> [What is needed]: Omitting all images, give the entries that follow again exactly as they read.

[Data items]
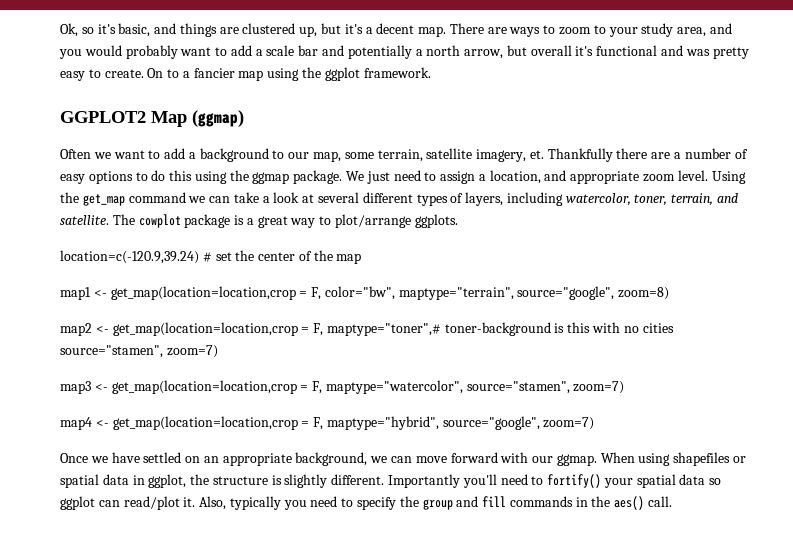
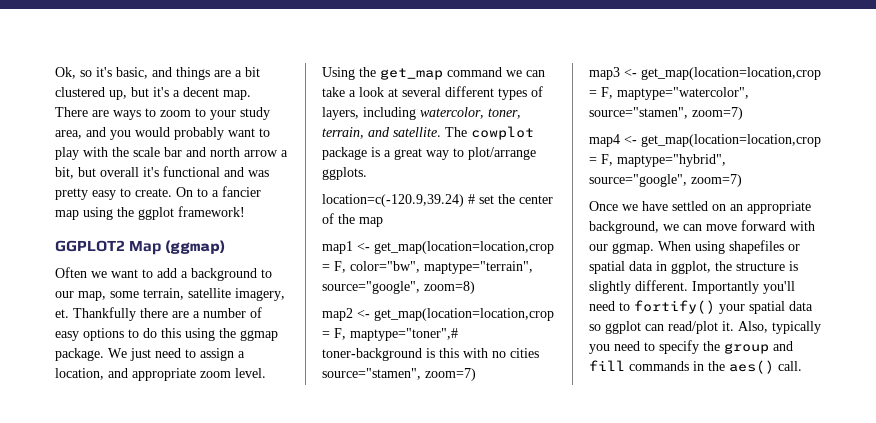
- Ok, so it's basic, and things are clustered up, but it's a decent map.
+ Ok, so it's basic, and things are a bit clustered up, but it's a decent map.
- There are ways to zoom to your study area, and you would probably want to add a scale bar and potentially a north arrow, but overall it's functional and was pretty easy to create.
+ There are ways to zoom to your study area, and you would probably want to play with the scale bar and north arrow a bit, but overall it's functional and was pretty easy to create.
- On to a fancier map using the ggplot framework.
+ On to a fancier map using the ggplot framework!

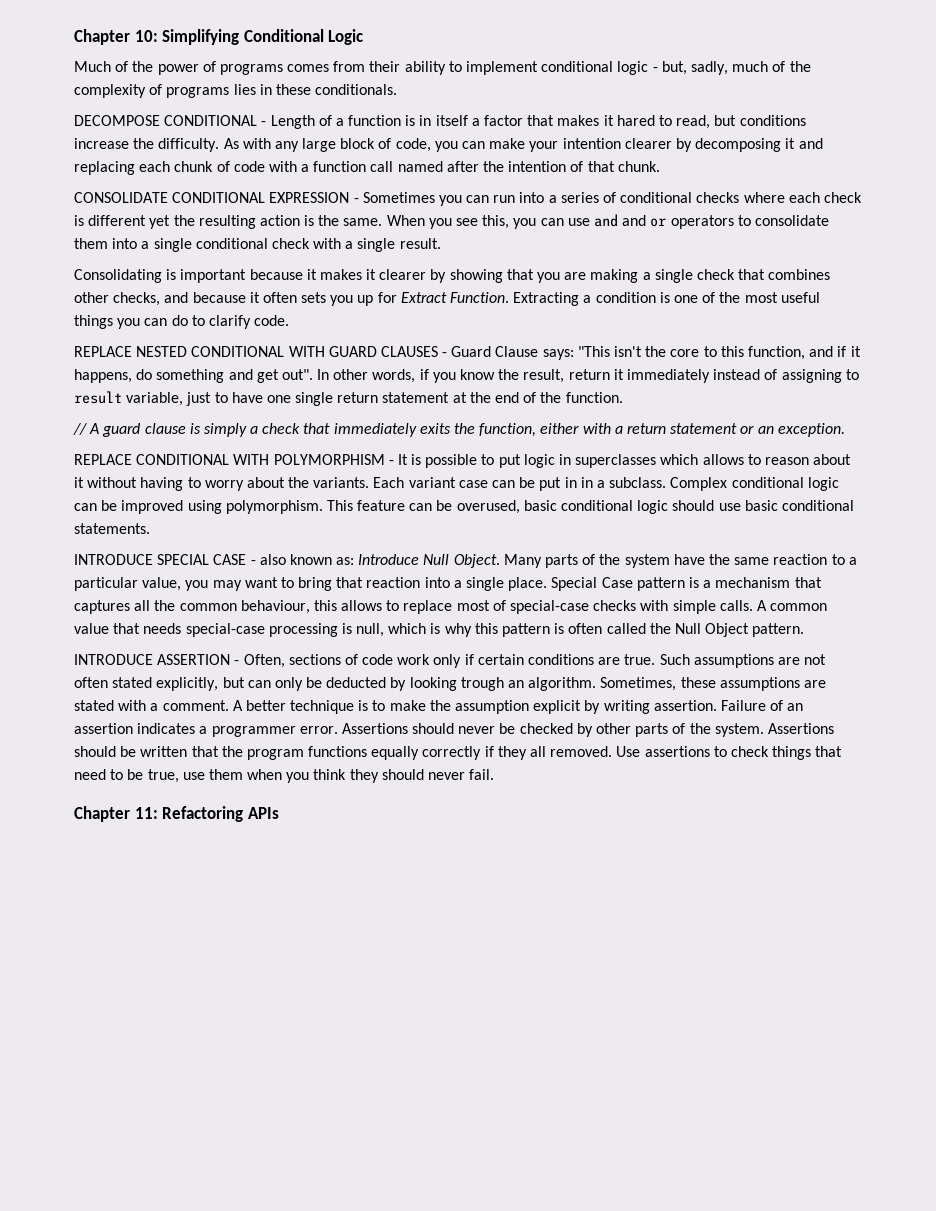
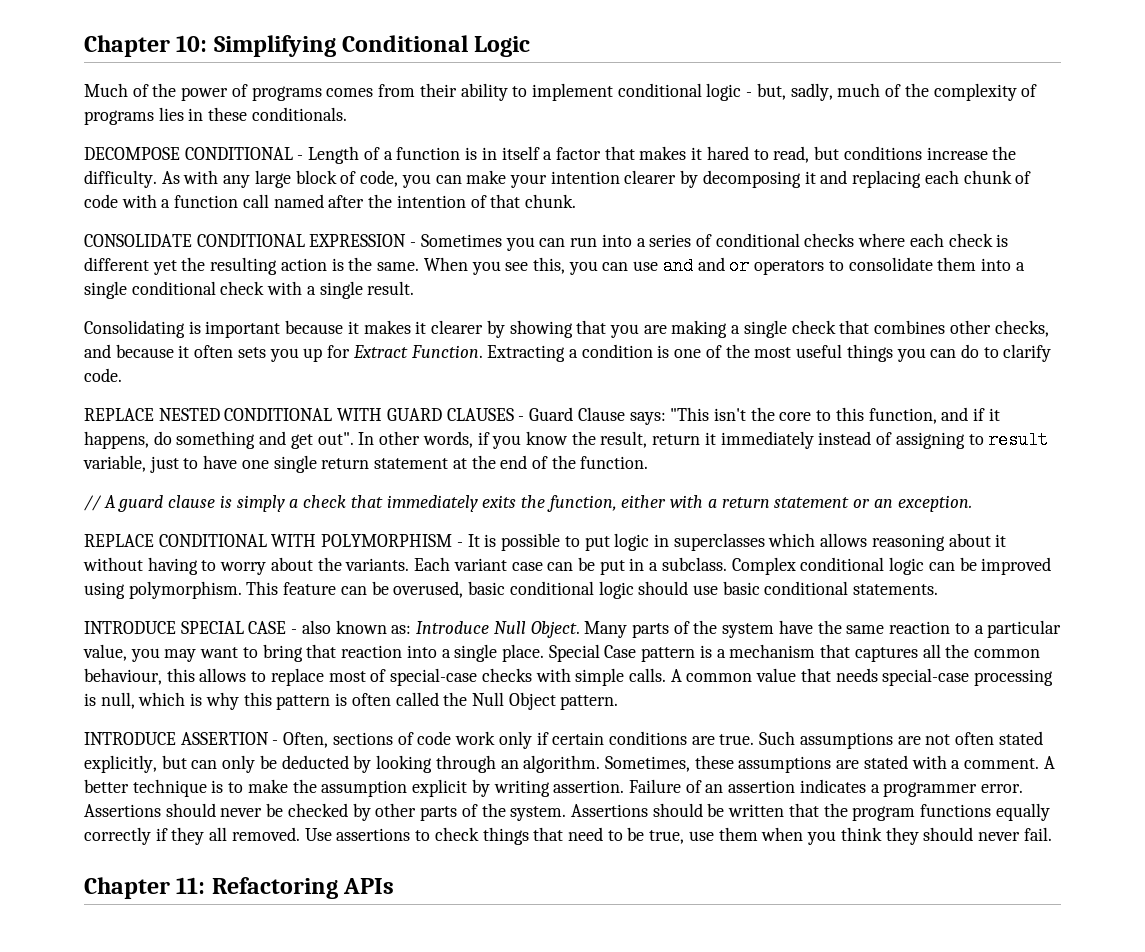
- REPLACE CONDITIONAL WITH POLYMORPHISM - It is possible to put logic in superclasses which allows to reason about it without having to worry about the variants.
+ REPLACE CONDITIONAL WITH POLYMORPHISM - It is possible to put logic in superclasses which allows reasoning about it without having to worry about the variants.
- Each variant case can be put in in a subclass.
+ Each variant case can be put in a subclass.
- Such assumptions are not often stated explicitly, but can only be deducted by looking trough an algorithm.
+ Such assumptions are not often stated explicitly, but can only be deducted by looking through an algorithm.

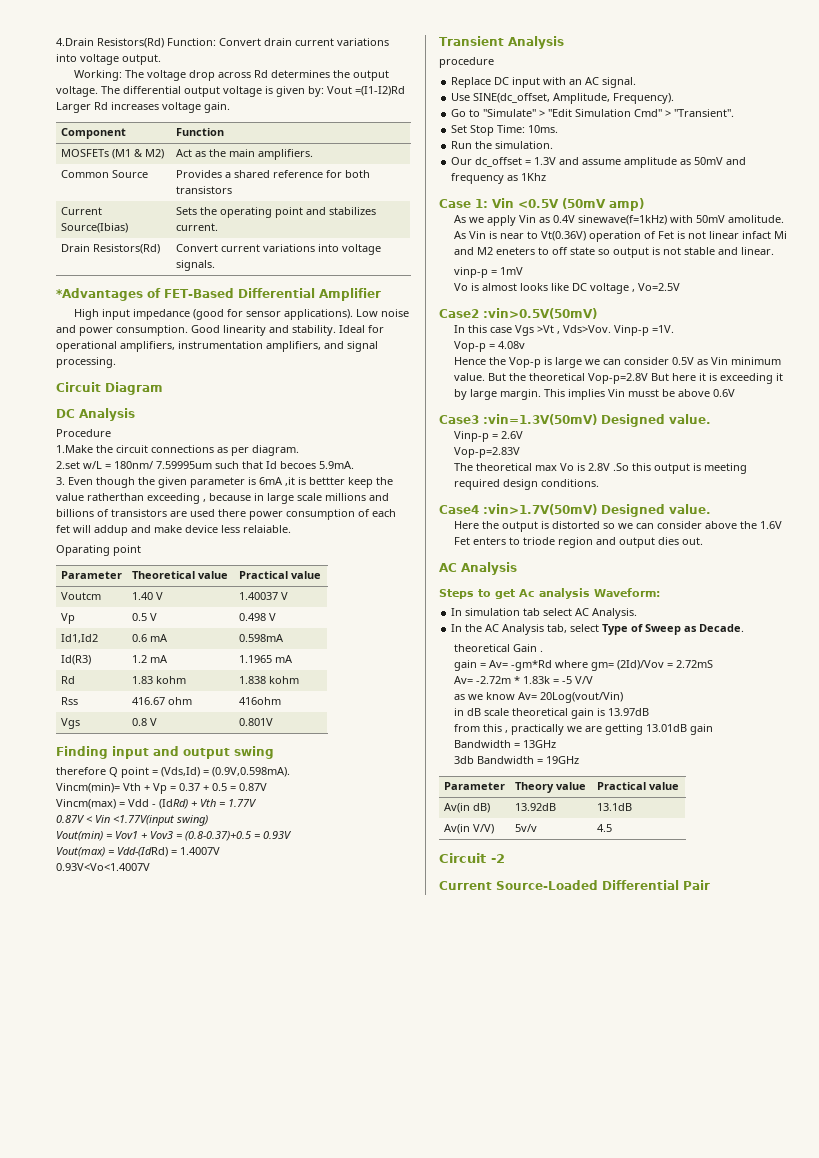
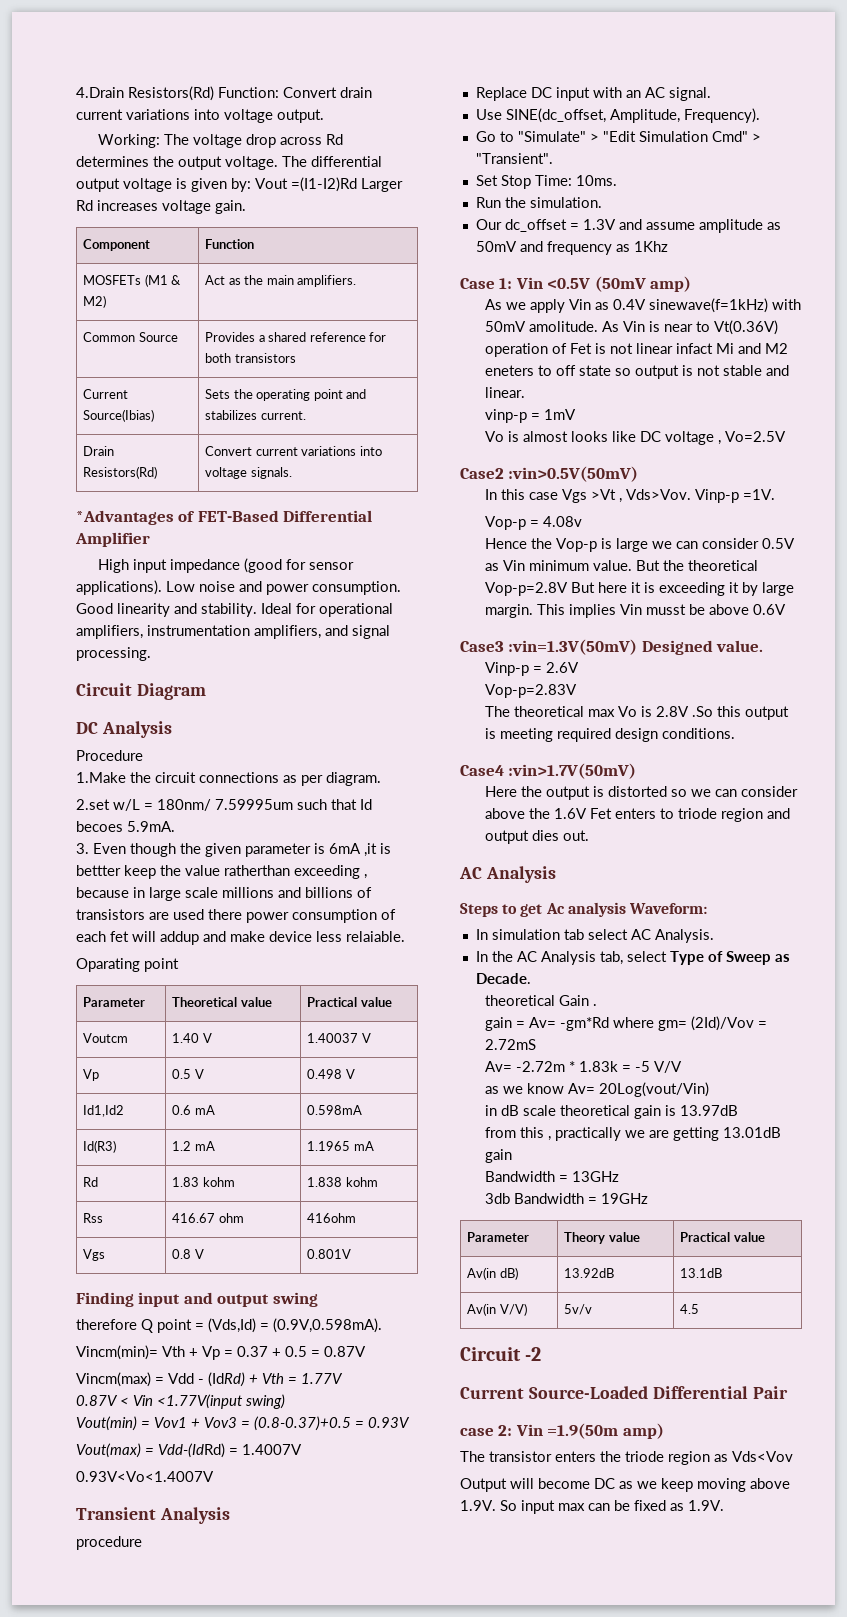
- Case4 :vin>1.7V(50mV) Designed value.
+ Case4 :vin>1.7V(50mV)
+ case 2: Vin =1.9(50m amp)
+ The transistor enters the triode region as Vds<Vov
+ Output will become DC as we keep moving above 1.9V. So input max can be fixed as 1.9V.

> [Expected output]:
- Ok, so it's basic, and things are clustered up, but it's a decent map.
+ Ok, so it's basic, and things are a bit clustered up, but it's a decent map.
- There are ways to zoom to your study area, and you would probably want to add a scale bar and potentially a north arrow, but overall it's functional and was pretty easy to create.
+ There are ways to zoom to your study area, and you would probably want to play with the scale bar and north arrow a bit, but overall it's functional and was pretty easy to create.
- On to a fancier map using the ggplot framework.
+ On to a fancier map using the ggplot framework!

- REPLACE CONDITIONAL WITH POLYMORPHISM - It is possible to put logic in superclasses which allows to reason about it without having to worry about the variants.
+ REPLACE CONDITIONAL WITH POLYMORPHISM - It is possible to put logic in superclasses which allows reasoning about it without having to worry about the variants.
- Each variant case can be put in in a subclass.
+ Each variant case can be put in a subclass.
- Such assumptions are not often stated explicitly, but can only be deducted by looking trough an algorithm.
+ Such assumptions are not often stated explicitly, but can only be deducted by looking through an algorithm.

- Case4 :vin>1.7V(50mV) Designed value.
+ Case4 :vin>1.7V(50mV)
+ case 2: Vin =1.9(50m amp)
+ The transistor enters the triode region as Vds<Vov
+ Output will become DC as we keep moving above 1.9V. So input max can be fixed as 1.9V.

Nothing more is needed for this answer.